BLUE CATFISH REGS: Chesapeake Bay watermen and processors who handle blue catfish — an invader eating its way through the Potomac and several other major river systems — may face a less burdensome federal inspection process than they expected when a long-anticipated regulation goes into effect, the Bay Journal’s Rona Kobell writes for MarylandReporter.

SCHUH UNVEILS ANTI-RACISM INITIATIVE: Amid clashes between white supremacists and civil rights activists alongside county incidents such as nooses left at a middle school, Anne Arundel County Executive Steve Schuh plans to unveil an initiative against “racism and hatred,” writes Chase Cook in the Annapolis Capital.
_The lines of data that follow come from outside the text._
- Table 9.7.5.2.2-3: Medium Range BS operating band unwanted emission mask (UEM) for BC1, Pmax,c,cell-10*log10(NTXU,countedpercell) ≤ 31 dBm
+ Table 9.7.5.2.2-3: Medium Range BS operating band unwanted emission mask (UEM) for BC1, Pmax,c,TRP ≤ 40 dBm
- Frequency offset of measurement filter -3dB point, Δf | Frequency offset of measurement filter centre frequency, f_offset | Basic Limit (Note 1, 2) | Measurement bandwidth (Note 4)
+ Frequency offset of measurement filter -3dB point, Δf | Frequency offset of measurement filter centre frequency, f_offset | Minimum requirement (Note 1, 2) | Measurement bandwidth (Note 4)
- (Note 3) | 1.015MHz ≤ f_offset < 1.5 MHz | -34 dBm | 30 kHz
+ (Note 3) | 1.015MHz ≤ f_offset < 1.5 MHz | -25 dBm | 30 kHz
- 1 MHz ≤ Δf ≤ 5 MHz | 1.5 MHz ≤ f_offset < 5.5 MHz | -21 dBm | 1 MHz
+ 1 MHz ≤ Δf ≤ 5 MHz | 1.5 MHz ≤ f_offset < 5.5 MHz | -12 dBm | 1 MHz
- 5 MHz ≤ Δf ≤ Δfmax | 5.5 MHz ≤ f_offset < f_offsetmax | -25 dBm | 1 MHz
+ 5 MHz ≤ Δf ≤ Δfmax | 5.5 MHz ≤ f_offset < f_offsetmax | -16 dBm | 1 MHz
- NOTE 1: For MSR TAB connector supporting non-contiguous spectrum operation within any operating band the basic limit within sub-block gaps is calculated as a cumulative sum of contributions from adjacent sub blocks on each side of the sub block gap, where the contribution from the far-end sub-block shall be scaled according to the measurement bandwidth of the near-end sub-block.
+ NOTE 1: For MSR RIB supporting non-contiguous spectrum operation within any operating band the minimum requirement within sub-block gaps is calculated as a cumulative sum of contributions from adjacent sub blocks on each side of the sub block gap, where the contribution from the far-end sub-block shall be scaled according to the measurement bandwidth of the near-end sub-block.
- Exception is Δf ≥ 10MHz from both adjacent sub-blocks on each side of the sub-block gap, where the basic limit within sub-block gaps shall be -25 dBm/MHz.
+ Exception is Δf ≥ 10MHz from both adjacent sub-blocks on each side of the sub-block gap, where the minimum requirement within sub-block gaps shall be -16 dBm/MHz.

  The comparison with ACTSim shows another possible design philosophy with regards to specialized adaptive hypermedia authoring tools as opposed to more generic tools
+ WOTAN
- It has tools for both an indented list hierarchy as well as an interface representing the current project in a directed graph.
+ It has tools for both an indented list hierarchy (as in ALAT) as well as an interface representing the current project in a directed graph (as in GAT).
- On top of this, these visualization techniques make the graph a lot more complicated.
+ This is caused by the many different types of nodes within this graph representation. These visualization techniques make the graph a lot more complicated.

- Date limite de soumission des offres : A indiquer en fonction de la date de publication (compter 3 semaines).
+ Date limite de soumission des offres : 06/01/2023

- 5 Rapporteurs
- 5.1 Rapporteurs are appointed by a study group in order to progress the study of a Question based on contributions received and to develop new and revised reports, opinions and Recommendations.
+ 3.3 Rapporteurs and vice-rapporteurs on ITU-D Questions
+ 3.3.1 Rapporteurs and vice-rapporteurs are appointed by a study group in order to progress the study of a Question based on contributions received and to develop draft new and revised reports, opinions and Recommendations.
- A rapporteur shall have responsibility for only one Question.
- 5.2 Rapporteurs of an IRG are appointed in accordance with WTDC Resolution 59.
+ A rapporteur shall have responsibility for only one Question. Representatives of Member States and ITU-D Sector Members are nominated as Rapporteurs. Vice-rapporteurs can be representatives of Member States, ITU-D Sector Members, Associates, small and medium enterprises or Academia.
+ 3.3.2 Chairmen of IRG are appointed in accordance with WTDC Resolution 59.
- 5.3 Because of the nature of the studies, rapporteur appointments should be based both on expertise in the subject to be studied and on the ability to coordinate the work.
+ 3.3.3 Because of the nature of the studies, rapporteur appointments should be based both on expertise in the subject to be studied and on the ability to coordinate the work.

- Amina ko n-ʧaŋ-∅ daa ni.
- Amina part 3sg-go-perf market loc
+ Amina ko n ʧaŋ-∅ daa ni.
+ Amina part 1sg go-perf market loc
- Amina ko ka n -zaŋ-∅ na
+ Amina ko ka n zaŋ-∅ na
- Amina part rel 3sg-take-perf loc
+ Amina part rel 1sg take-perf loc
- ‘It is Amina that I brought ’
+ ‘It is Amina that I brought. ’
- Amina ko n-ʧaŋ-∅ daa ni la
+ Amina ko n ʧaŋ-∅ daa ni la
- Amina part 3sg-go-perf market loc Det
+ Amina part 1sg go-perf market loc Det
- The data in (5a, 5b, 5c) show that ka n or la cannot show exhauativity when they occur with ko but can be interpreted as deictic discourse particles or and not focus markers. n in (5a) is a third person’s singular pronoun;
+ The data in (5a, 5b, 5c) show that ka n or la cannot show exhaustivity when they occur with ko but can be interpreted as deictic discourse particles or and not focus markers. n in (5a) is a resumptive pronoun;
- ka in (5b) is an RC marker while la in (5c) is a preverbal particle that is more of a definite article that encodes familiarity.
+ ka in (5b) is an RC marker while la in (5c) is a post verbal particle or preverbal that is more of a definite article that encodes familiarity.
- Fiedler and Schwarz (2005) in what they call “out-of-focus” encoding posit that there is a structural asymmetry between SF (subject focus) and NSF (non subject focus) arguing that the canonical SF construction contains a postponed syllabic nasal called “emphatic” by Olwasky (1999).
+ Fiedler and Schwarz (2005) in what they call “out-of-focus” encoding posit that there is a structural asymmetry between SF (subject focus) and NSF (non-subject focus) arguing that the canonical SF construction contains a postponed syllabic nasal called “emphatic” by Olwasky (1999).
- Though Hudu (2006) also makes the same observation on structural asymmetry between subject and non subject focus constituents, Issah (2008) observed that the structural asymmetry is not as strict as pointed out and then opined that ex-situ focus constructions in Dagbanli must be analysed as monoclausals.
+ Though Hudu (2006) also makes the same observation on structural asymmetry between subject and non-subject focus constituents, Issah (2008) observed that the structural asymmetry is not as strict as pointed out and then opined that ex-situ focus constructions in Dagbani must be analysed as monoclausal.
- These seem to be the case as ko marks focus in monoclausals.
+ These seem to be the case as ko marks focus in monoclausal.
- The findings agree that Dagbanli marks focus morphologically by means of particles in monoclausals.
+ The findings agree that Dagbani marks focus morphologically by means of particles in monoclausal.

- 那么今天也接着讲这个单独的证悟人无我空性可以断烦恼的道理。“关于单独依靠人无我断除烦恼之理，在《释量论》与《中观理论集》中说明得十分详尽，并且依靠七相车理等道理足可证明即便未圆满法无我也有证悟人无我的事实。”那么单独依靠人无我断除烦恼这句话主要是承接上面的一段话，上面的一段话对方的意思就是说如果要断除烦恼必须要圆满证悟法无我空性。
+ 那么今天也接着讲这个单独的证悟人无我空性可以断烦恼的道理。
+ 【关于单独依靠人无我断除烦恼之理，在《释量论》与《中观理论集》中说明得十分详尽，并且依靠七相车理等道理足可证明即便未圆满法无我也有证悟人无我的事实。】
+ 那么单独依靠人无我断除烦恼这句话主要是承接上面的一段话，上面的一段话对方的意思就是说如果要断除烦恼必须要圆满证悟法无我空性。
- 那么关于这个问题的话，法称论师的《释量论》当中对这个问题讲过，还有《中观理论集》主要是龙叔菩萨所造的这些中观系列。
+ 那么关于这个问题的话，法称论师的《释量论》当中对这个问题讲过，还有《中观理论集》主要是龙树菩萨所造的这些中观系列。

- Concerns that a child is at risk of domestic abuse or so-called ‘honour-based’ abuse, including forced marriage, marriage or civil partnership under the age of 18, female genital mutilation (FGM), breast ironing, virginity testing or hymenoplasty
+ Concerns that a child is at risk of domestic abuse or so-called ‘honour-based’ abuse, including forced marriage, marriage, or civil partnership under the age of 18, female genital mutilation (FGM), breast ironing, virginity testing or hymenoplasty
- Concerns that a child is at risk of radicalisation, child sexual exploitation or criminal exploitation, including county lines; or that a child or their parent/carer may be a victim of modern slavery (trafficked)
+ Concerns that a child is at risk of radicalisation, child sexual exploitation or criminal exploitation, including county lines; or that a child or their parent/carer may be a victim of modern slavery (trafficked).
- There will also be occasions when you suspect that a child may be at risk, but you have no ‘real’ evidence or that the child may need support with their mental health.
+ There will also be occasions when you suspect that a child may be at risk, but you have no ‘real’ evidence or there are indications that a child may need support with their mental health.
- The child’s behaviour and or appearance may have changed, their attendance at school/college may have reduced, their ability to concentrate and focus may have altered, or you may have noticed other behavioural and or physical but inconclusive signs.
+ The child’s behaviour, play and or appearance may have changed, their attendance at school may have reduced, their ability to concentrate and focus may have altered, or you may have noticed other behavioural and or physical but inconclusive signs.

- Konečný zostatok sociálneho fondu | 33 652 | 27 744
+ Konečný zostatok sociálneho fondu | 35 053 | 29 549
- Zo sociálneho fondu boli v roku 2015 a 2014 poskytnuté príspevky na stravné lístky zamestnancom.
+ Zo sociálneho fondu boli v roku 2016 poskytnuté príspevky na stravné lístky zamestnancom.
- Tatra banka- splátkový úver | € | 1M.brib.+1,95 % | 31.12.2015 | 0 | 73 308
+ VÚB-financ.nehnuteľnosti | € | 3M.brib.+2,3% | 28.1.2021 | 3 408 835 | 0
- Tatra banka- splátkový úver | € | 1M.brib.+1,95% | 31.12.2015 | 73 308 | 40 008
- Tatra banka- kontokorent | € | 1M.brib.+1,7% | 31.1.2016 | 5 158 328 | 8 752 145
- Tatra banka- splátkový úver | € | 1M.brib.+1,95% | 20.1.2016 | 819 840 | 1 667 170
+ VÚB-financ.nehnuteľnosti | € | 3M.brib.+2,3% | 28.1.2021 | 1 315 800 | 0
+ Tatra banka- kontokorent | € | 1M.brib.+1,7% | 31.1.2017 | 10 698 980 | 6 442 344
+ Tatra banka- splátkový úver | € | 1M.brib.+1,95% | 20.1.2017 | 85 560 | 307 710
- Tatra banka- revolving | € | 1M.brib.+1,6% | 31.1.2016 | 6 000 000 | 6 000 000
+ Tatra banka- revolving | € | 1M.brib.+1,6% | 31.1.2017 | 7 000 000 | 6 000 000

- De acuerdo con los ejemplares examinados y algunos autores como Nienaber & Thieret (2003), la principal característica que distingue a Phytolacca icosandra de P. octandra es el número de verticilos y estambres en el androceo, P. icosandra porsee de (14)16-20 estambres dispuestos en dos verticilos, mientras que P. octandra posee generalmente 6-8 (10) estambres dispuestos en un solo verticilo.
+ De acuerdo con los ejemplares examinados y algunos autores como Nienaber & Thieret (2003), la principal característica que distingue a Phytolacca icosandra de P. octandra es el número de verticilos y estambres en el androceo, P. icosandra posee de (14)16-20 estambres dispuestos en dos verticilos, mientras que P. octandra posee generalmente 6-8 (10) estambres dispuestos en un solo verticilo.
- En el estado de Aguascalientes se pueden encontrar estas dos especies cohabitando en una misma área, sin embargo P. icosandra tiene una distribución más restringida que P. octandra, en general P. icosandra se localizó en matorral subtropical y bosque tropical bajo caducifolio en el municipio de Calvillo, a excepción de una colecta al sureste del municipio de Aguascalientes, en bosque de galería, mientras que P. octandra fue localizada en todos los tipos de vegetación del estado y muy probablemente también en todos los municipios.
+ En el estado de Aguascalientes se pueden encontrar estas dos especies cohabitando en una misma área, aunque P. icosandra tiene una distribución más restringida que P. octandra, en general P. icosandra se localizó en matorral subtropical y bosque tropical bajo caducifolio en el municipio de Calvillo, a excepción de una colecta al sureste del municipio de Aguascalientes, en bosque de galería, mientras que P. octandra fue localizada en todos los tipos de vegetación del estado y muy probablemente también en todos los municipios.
Anne Arundel United will lay out plans on how the county will tackle racial issues and unite the county.

RX POT & ZONING LAW: More than 50 people showed up to attend a Baltimore City Council committee meeting about zoning for medical marijuana dispensaries, but it became clear early on that city council members do not know much about the state’s medical marijuana program, Holden Wilen reports in the Baltimore Business Journal.